> Work to be completed:
In the listing below, locate the lines bearing the word "Yifan". Copy every one of them.

> The data:
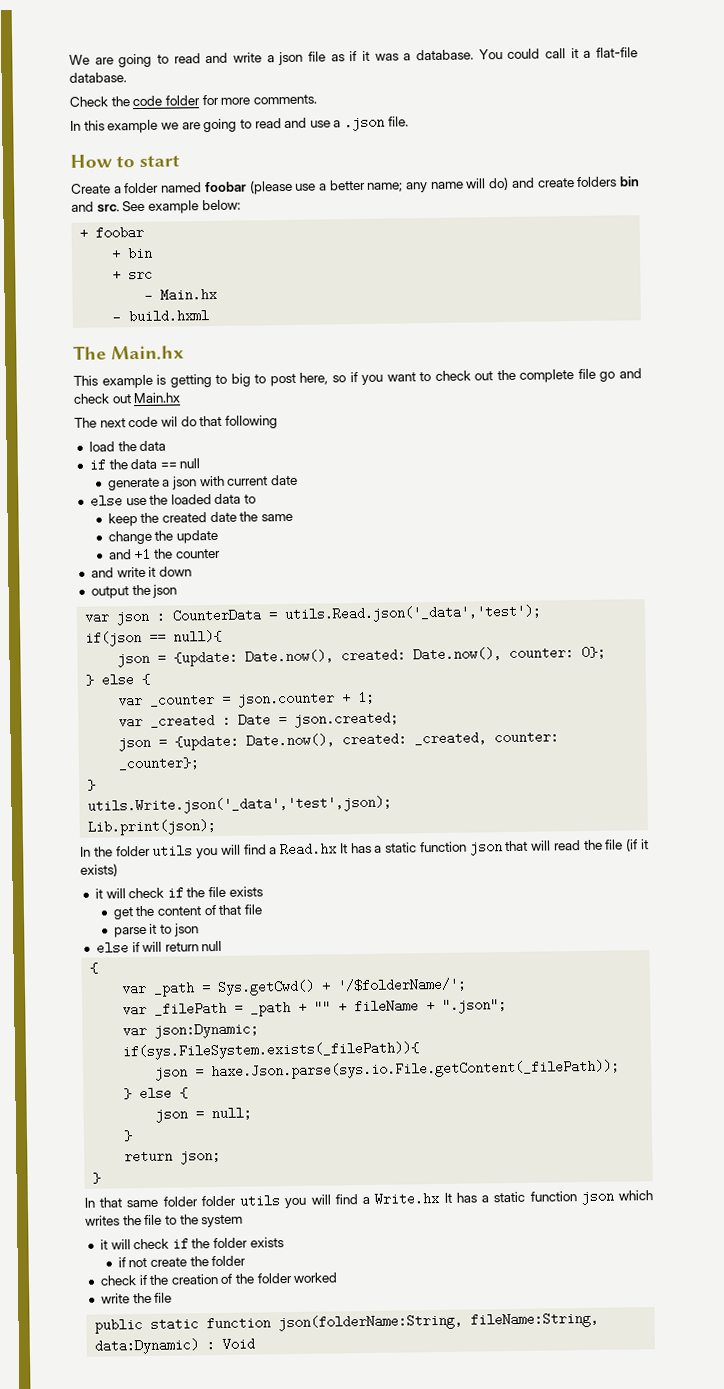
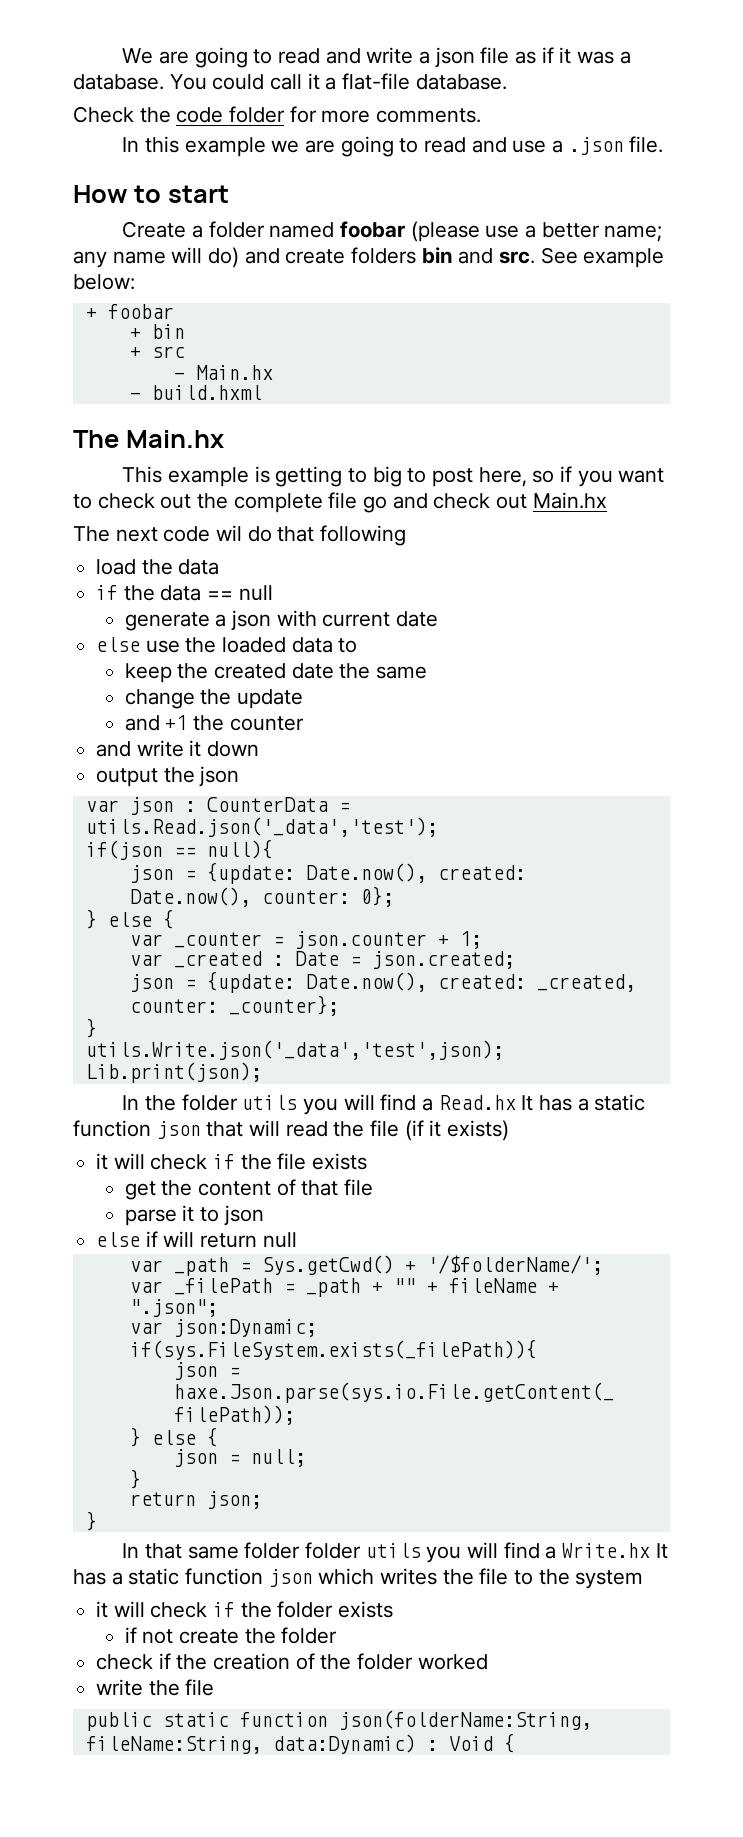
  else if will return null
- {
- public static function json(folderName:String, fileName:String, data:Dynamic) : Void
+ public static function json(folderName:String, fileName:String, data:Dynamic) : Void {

--

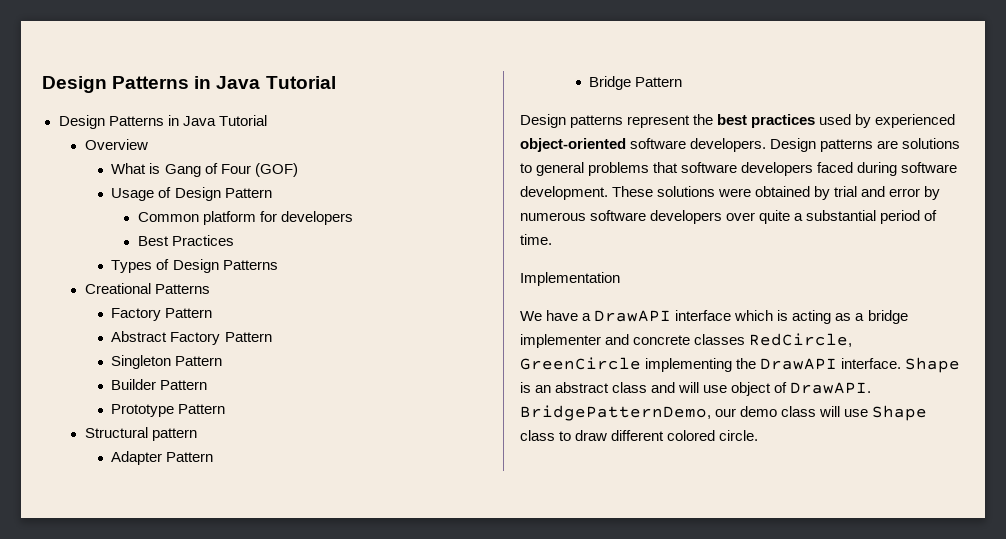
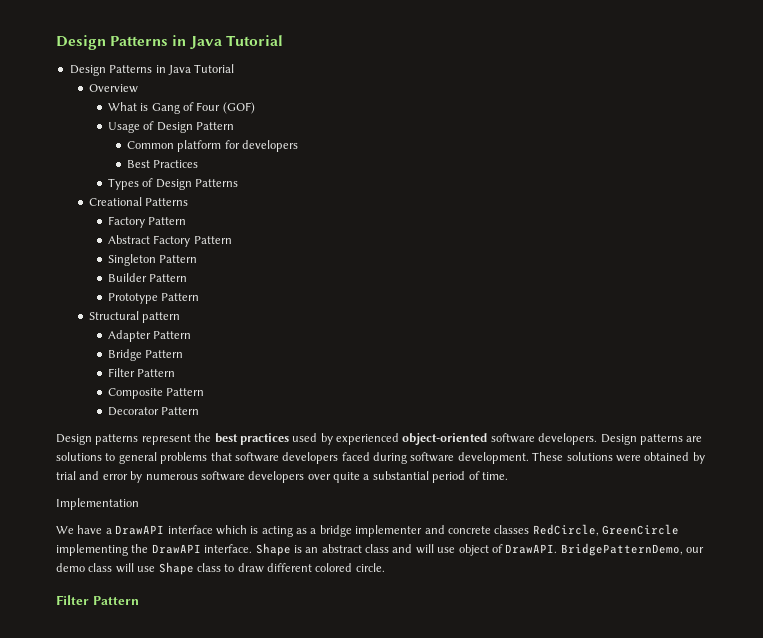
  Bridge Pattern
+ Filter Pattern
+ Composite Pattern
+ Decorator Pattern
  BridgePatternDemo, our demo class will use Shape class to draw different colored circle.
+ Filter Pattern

---

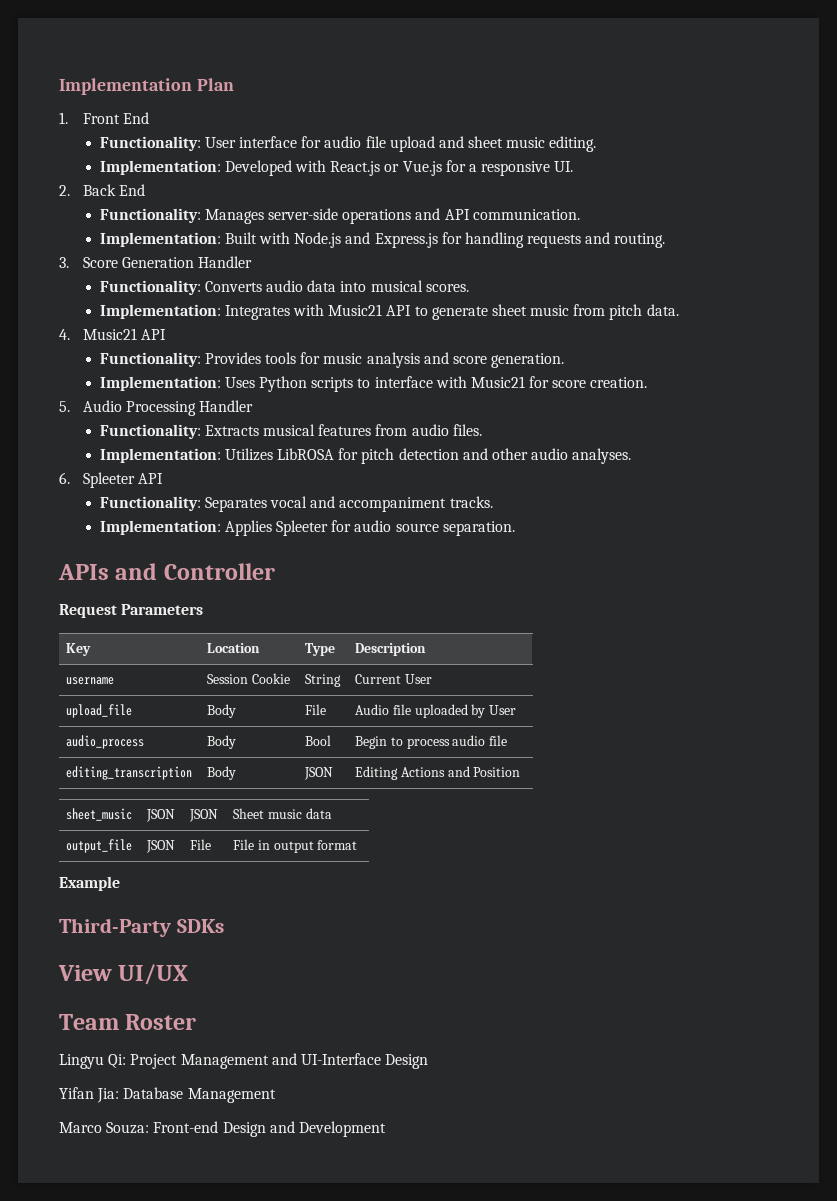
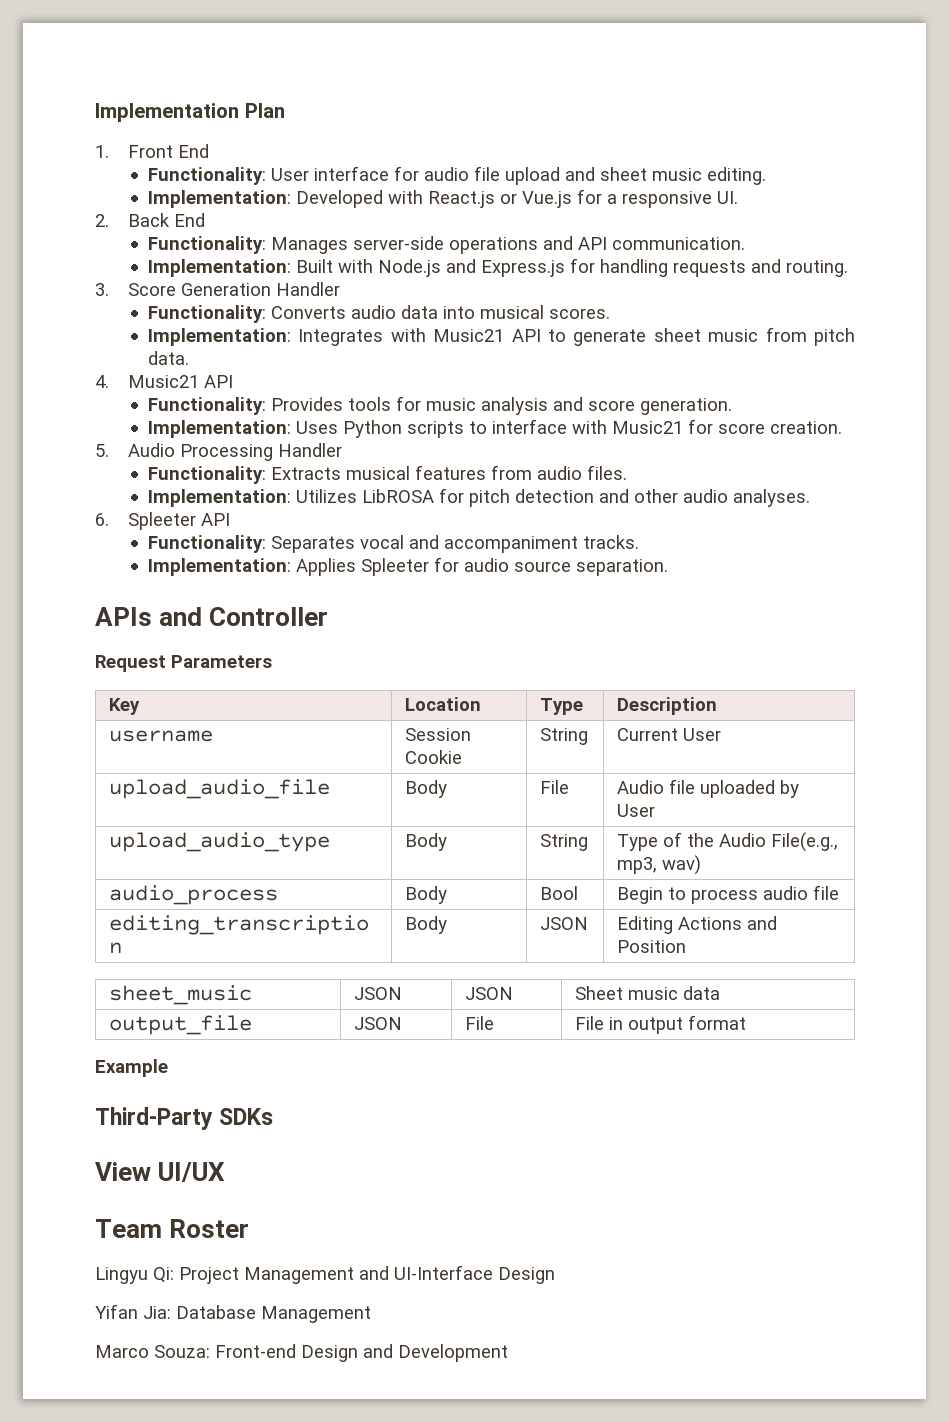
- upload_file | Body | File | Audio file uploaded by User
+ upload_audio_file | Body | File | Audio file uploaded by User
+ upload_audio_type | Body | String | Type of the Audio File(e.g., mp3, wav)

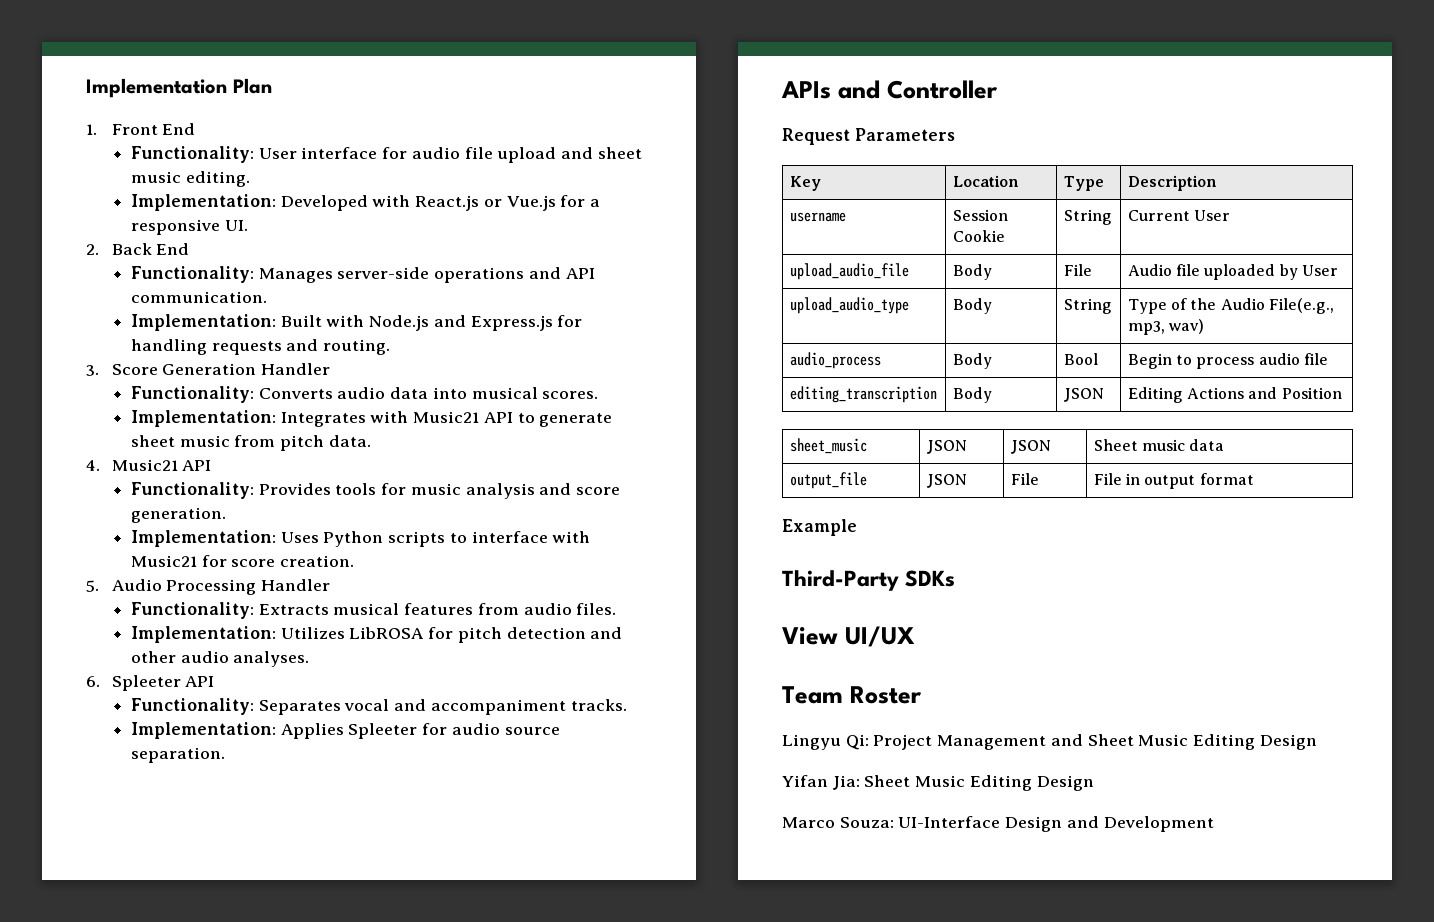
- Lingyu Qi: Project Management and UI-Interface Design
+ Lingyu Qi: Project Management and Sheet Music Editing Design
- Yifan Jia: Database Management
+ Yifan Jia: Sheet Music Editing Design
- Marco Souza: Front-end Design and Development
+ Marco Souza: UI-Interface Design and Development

> Completed exercise:
- Yifan Jia: Database Management
+ Yifan Jia: Sheet Music Editing Design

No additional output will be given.